*** Opening Records supplied ***
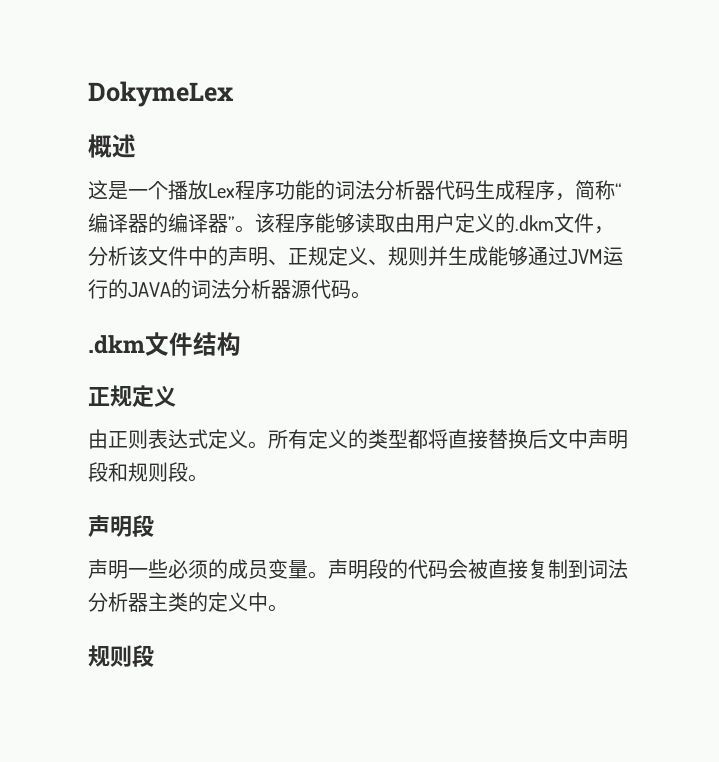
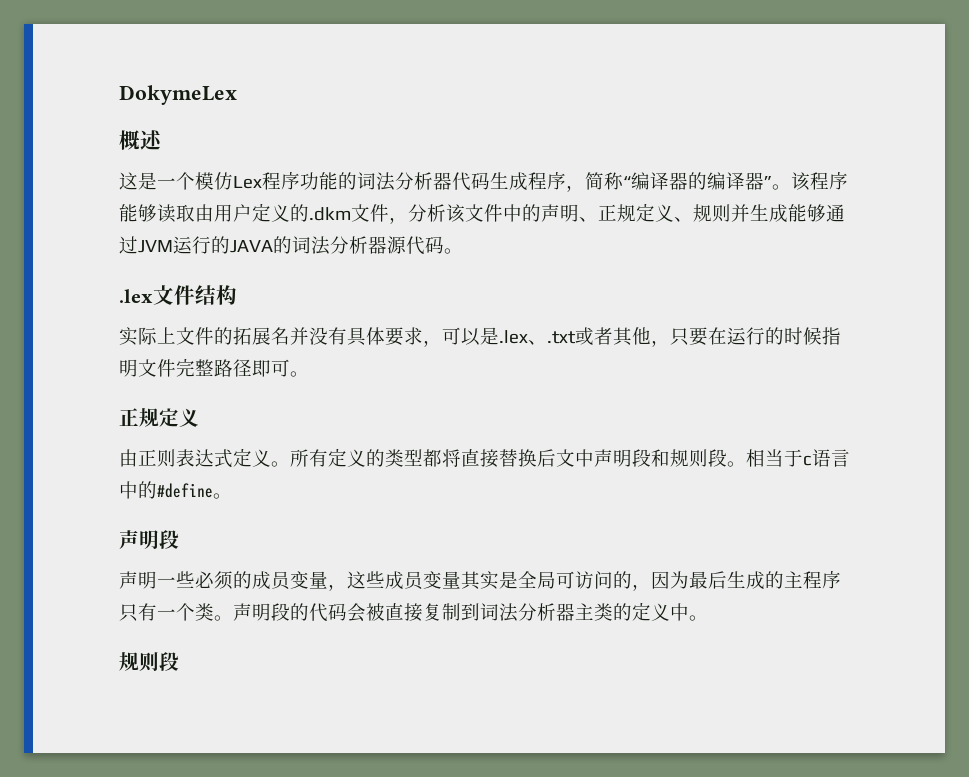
[168,180,208,200] 播放 -> [195,172,233,190] 模仿
[88,335,145,354] .dkm -> [119,289,153,303] .lex
(241, 344) none -> [119,327,841,347] [119,358,309,377] // 实际上文件的拓展名并没有具体要求，可以是.lex、.txt或者其他，只要在运行的时候指明文件完整路径即可。
(208, 478) none -> [746,449,850,467] [119,481,232,499] 相当于c语言中的#define。
(308, 569) none -> [328,571,841,591] [119,603,214,622] ，这些成员变量其实是全局可访问的，因为最后生成的主程序只有一个类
*** Closing Records supplied ***
Problem requirements: Output all of the data exactly. Skip the pictures.

Response area:
[168,180,208,200] 播放 -> [195,172,233,190] 模仿
[88,335,145,354] .dkm -> [119,289,153,303] .lex
(241, 344) none -> [119,327,841,347] [119,358,309,377] // 实际上文件的拓展名并没有具体要求，可以是.lex、.txt或者其他，只要在运行的时候指明文件完整路径即可。
(208, 478) none -> [746,449,850,467] [119,481,232,499] 相当于c语言中的#define。
(308, 569) none -> [328,571,841,591] [119,603,214,622] ，这些成员变量其实是全局可访问的，因为最后生成的主程序只有一个类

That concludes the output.